When Ameze arrives in Italy, she finds out that she had not been brought to do the decent work that had been promised her and other girls, but to prostitute. Unlike other girls, she refuses to cooperate with the men Madam Vee brings to her for sex. She goes through a tortuous process when she is gang raped by three men under the watchful eyes of a camera and under Madam Vee’s heavy sedation. The picture Ogoanah paints of this episode is telling and full of pathos:

Ameze woke up, violated, blood every where, as she groaned in pain. She couldn’t understand what had happened to her. As she cried for pain, it seemed she bled for all the maidens in her clan. She thought about her sisters. She tried to call on the gods she knew, but they were too far away to answer. She was alone in the world, as she watched her dreams drift away. The experience was more than losing her hymen. All she stood for was gone – her entire family had been violated! The dignity and the noble ideal she lived for and wanted to pass on to posterity had been violated, desecrated in a foreign land. She felt unclean.

‘They have taken it!’ She cried. ‘Nothing is left. I’m not different from the girl in the street!’ (243)

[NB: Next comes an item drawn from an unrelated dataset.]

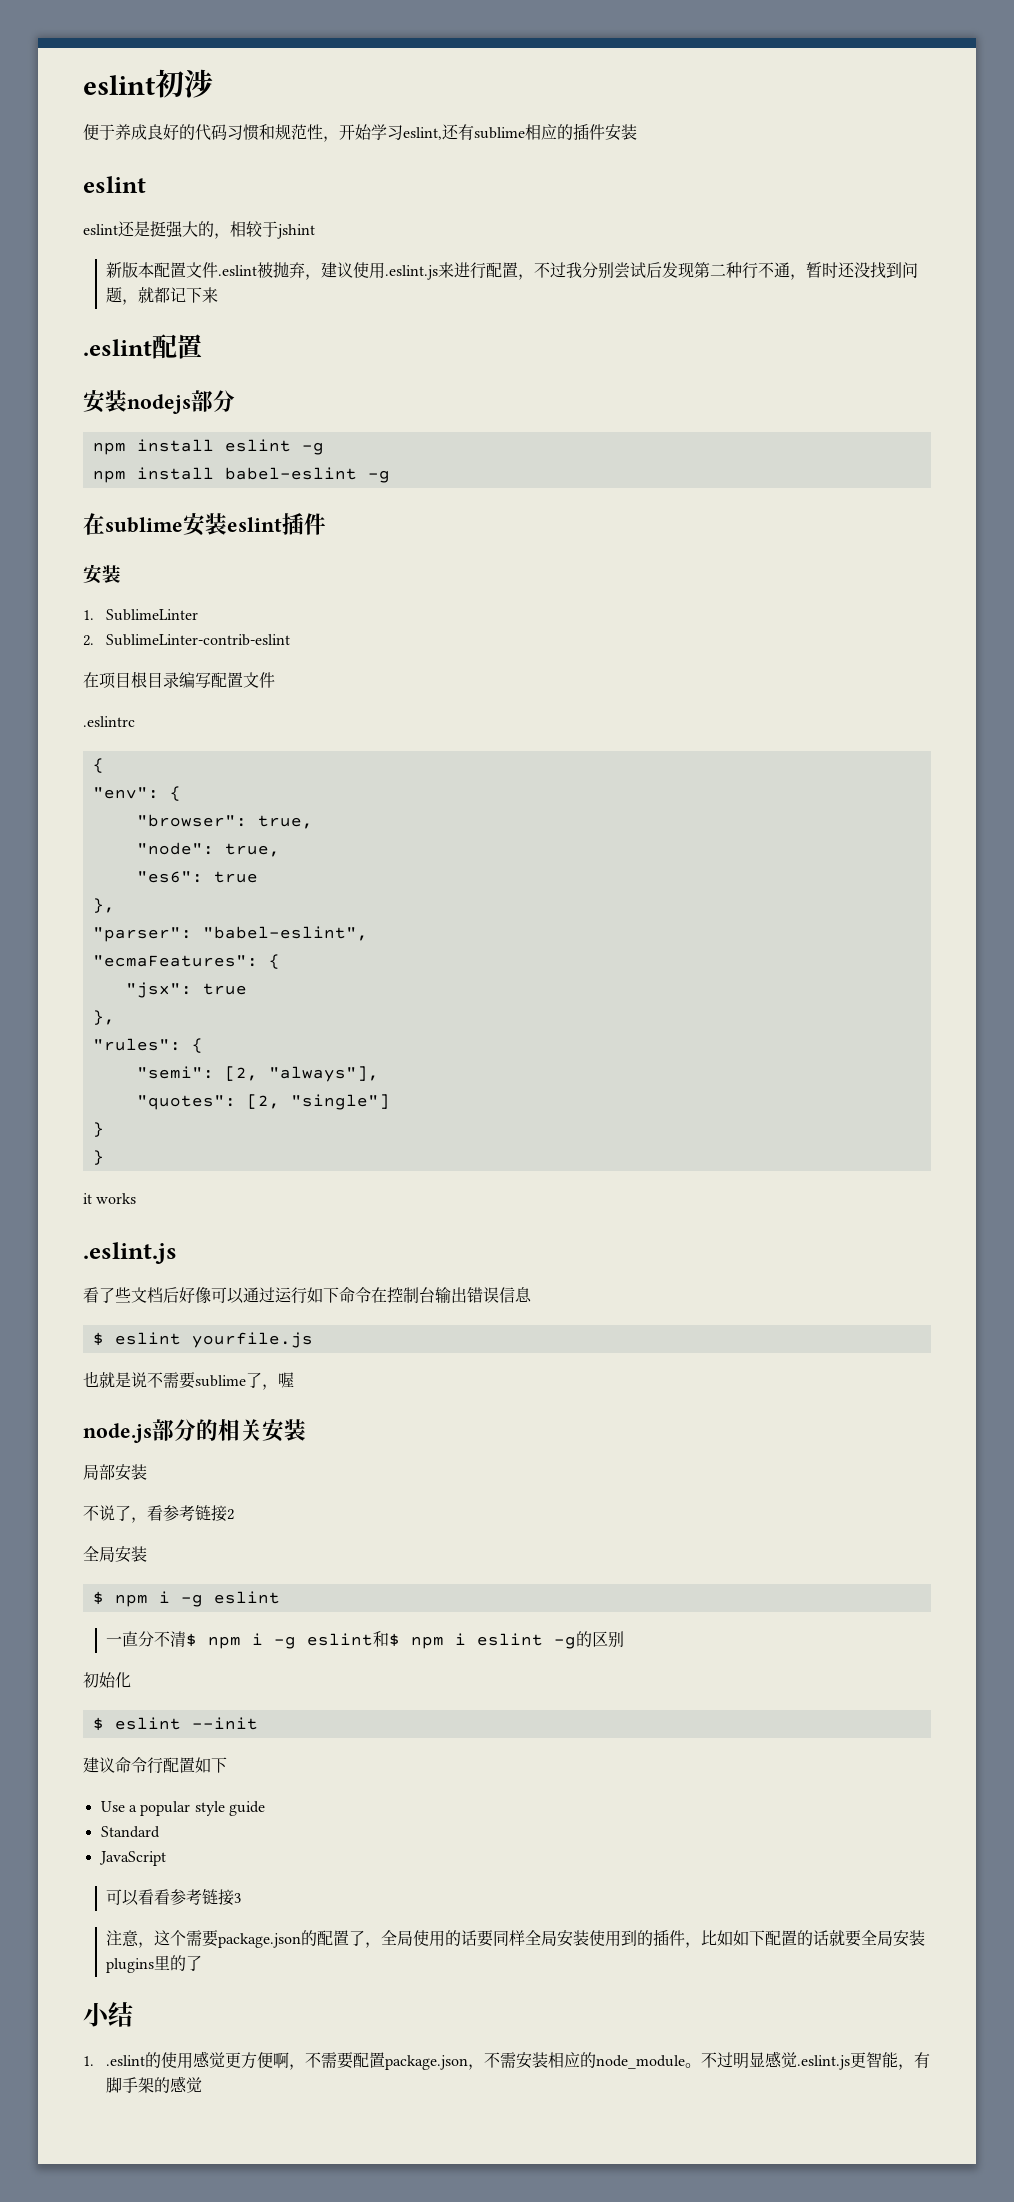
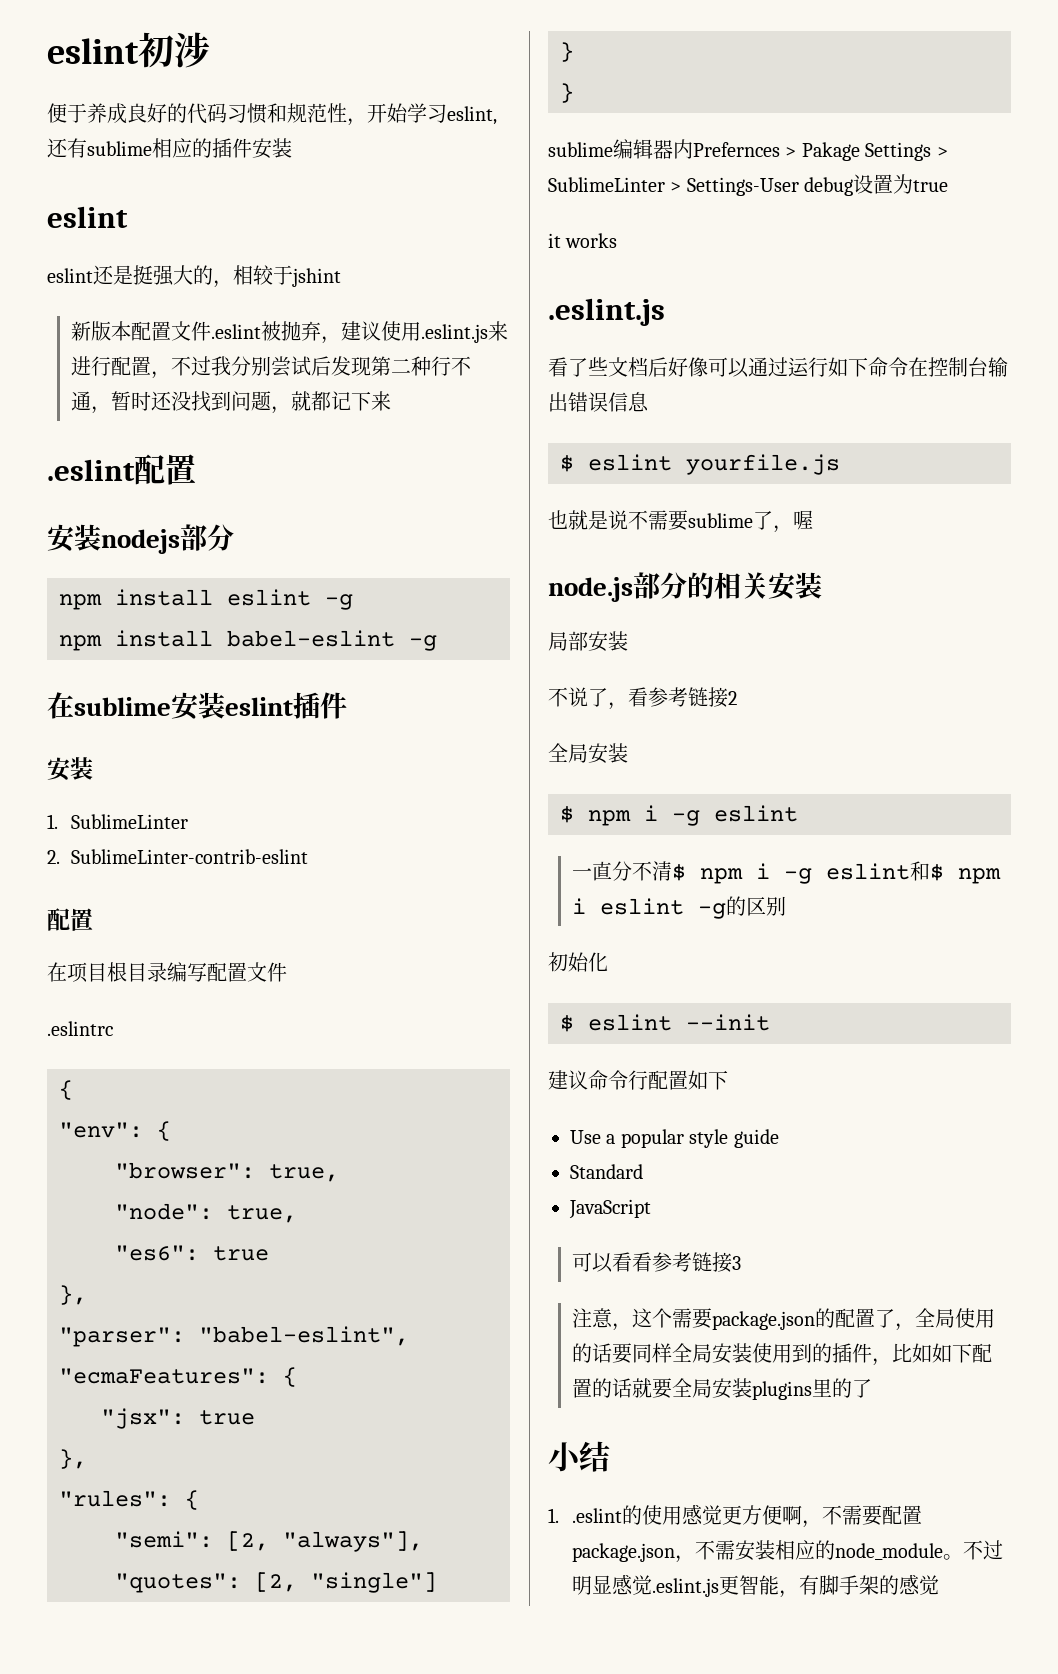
  2. SublimeLinter-contrib-eslint
+ 配置
+ sublime编辑器内Prefernces > Pakage Settings > SublimeLinter > Settings-User debug设置为true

Ameze’s self-pity is worsened when she realizes that she can neither go back to her inviolate state nor could she have the means to return to her country. It is these reasons and the fact that she still needs to salvage her family from intense poverty that eventually break her will and make her surrender. The next few years see Ameze in the sex trade, remitting thousands of dollars home to her parents. Her father builds a mansion, sends to the best school in the city, her two sisters who had hitherto stopped schooling because he couldn’t pay their school fees. He also buys a fleet of cars, takes a chieftaincy title and joins a secret cult. In no distant time, he had become one of the most prominent men in the state, dining with, and befriending, the high and mighty. His voice is heard in high places and his opinion is sought on issues that matter. No one remembers that he had been a poor carpenter who could hardly afford three square meals a day, let alone take care of his health and send his children to school.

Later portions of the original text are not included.